Baru saja membaca berita, bahwa jaringan retail internasional Nike resmi akan masuk ke e-retail atau berjualan melalui media daring di Amazon dan Instagram (e-commerce).
Bila jaringan retail internasional mulai gerah dan akhirnya ikut masuk ke e-retail, bagaimana nasib toko-toko olahraga seperti Athlete's Foot dan Planet Sport ke depan? Â Sewa di mall elite tidaklah murah, sementara orang-orang terlebih generasi milineal lebih cenderung berbelanja lewat media daring.
Saya pribadi kalau dihitung sudah belanja lewat media daring lebih dari 10 kali khususnya untuk membeli sepatu dan arloji, dari e-bay, aliexpress, tokopedia atau lazada. Media daring menjajakan produk retail dari merek tidak terkenal hingga yang cukup terkenal sekelas Adidas. Keunggulan e-retail ada yang memberikan gratis ongkos kirim, padahal barang dikirim dari London (shipper-nya). Astaga murahnya.
Bila Nike masuk ke bisnis e-ratail tentu akan memotong banyak jalur distribusi. Pertanyaan nakalnya, apa isi mall di tahun-tahun mendatang? Apakah hanya akan diisi cafe, rumah makan, warung kopi kekinian, tempat  Fitness / gym / yoga, cinema atau Trampoline dan, Laser shooting?
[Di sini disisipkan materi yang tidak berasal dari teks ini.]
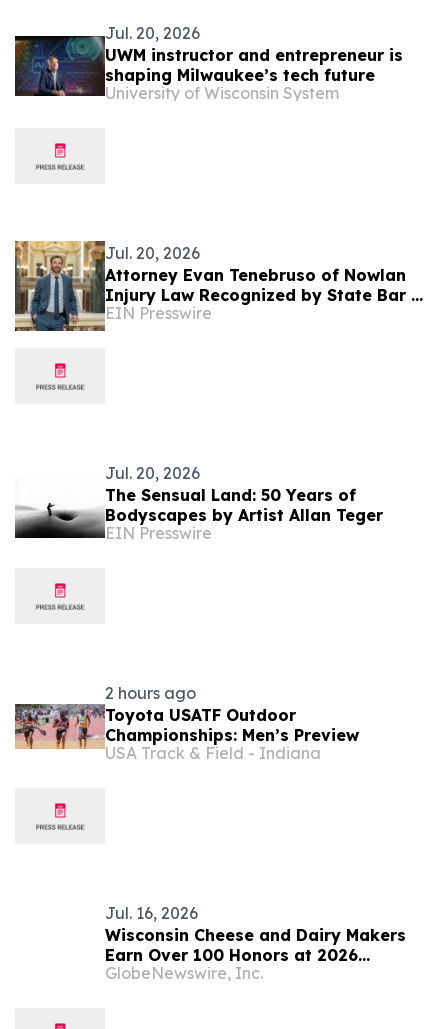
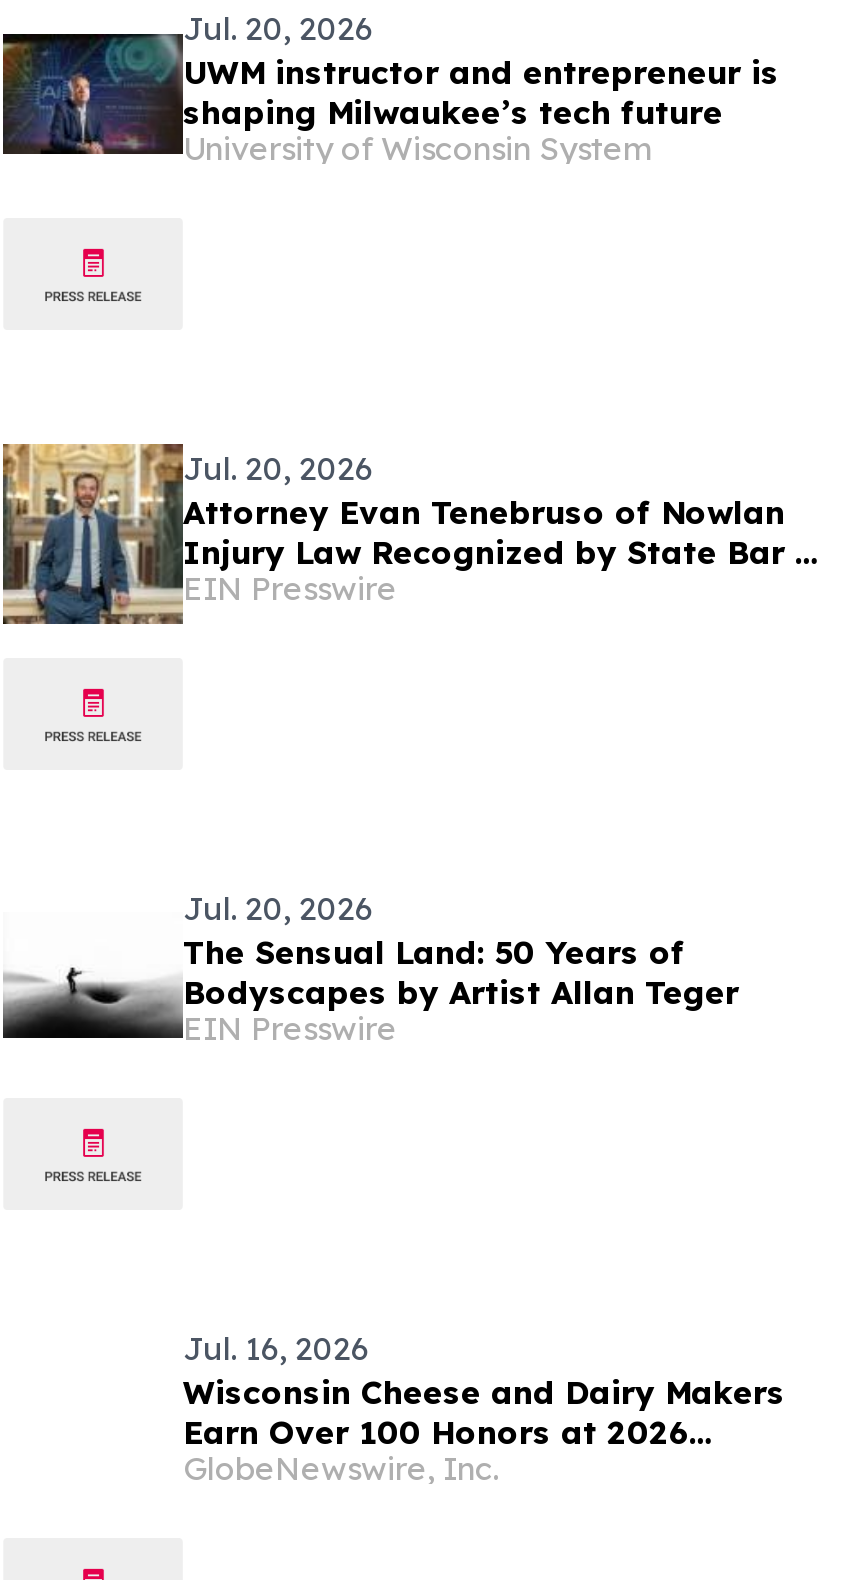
[14,683,359,763] [image] | 2 hours ago | Toyota USATF Outdoor | Championships: Men’s Preview | USA Track & Field - Indiana -> none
Yang pasti dengan masuk ke bisnis e-retail, pengusaha memangkas biaya jalur distribusi, mengurangi biaya sewa gudang dan sewa lahan di mall.
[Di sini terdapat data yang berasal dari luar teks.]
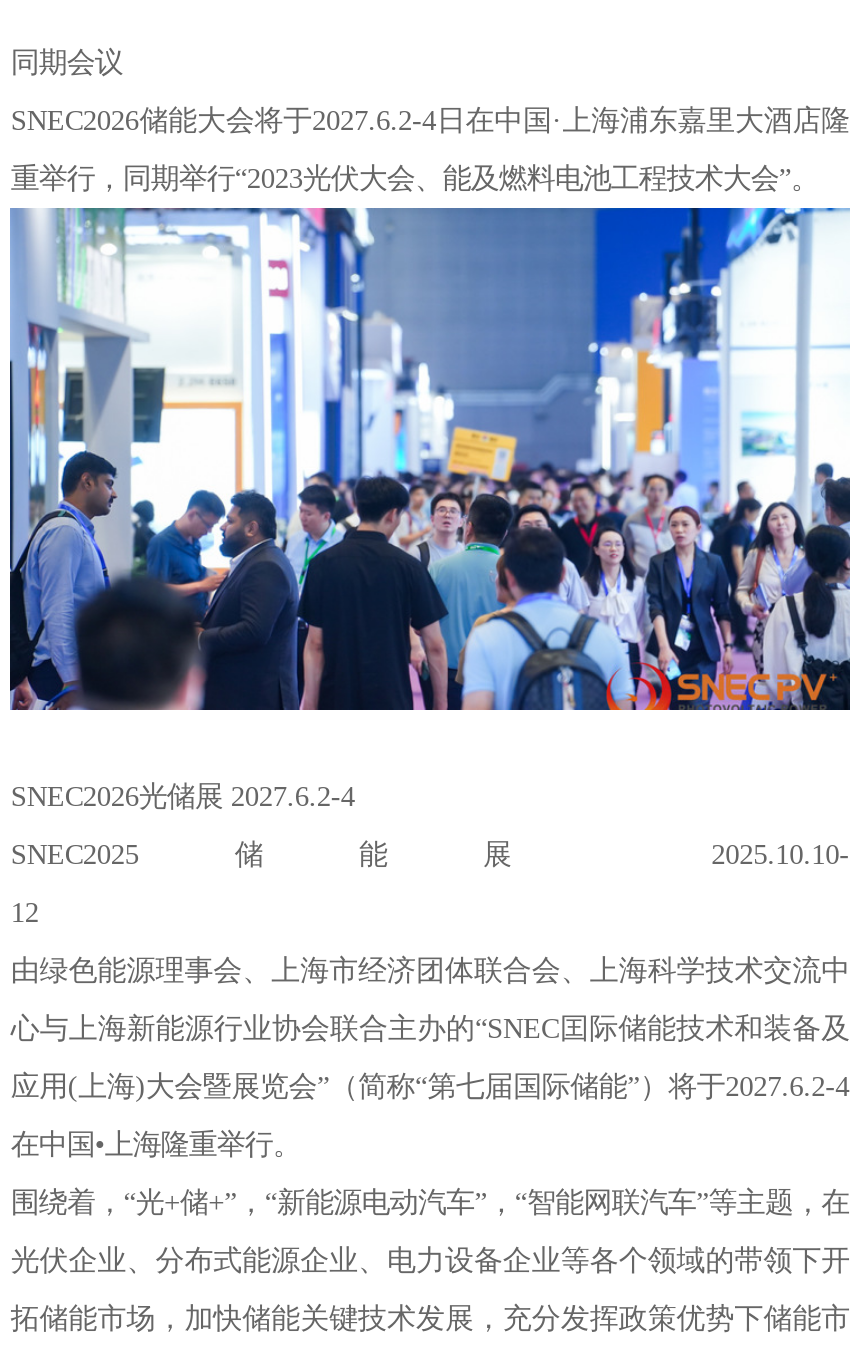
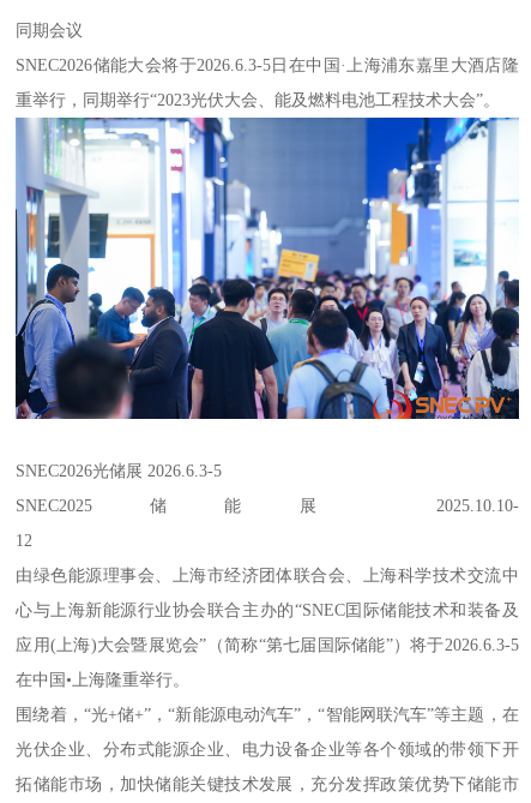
[11,104,849,136] SNEC2026储能大会将于2027.6.2-4日在中国·上海浦东嘉里大酒店隆 -> [16,55,519,74] SNEC2026储能大会将于2026.6.3-5日在中国·上海浦东嘉里大酒店隆
[11,781,355,813] SNEC2026光储展 2027.6.2-4 -> [16,461,222,481] SNEC2026光储展 2026.6.3-5
[11,1071,849,1103] 应用(上海)大会暨展览会”（简称“第七届国际储能”）将于2027.6.2-4 -> [16,635,519,655] 应用(上海)大会暨展览会”（简称“第七届国际储能”）将于2026.6.3-5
Siapa lagi ke media daring?
Mungkin akan dilanjutkan dengan jaringan bisnis retail lainnya. Beberapa jaringan bisnis retail kebutuhan sehari-hari (sabun, shampoo, kopi, susu, dan lain-lain) seperti TransMart dan Indomaret sudah mulai masuk ke pemesanan barang yang di antar ke rumah. Bagaimana nasib gerai waralaba yang kini bertebaran hampir di tiap kelurahan? Bila suatu saat jaringan bisnis retail ini juga beralih ke e-retail.
Dampak ke depan mungkin pengusaha properti juga enggan ekspansi membangun mall karena butik-butik kenamaan juga mulai tidak sanggup membayar sewa lahan karena dagangan kurang laku.
Mungkin nasib bisnis retail akan sama dengan bisnis media yang beralih ke e-paper atau portal berita, bisnis transportasi dari taksi elite ke taksi daring (Blue Bird & Express vs Uber & Grab Car, tukang ojek vs GoJek), bisnis teknologi (Nokia, BlackBerry, Intel, Microsoft vs Samsung Android & Apple iOS), serta bisnis penginapan (hotel vs AirBnB).
Bila berpikir kedepan, bisnis apa yang akan meroket? Sepertinya bisnis jasa antaran (courier service), lihatlah Tiki dan JNE yang gerainya selalu penuh, bahkan J&T yang baru muncul juga ikut kebagian ramai.
Belajar dari Jack Ma
Saya baru membaca buku Alibaba-nya Jack Ma. Dia bisa menangkap peluang yang ada dari situasi yang terjadi sehabis krisis 2008 -2009.
1. Krisis di USA menyebabkan pasar ekspor China menyusut , China butuh pasar baru  untuk barang-barangnya yang tidak bisa dihentikan atau diperlambat kapasitas produksinya, sedangkan konsumsi di China belum naik . Jadi tantangannya bagaimana menjual produk China di pasar  China sendiri.
2. Harga properti yang terus menerus naik menyebabkan sewa toko di China mahal, banyak pedagang yang tidak sanggup menyewa toko.
3. Banyak toko / grosir di China yang sebenarnya hanya mau untung dari kenaikan harga properti / tokonya dan bukan sungguh-sungguh mau berbisnis retail, sehingga mereka tidak memperlakukan pelanggan dengan baik.
Konsep toko daring Alibaba sanggup menjawab ke tiga masalah tersebut. Ke depan mungkin toko daring akan lebih mendominasi pasar dibandingkan toko tradisional.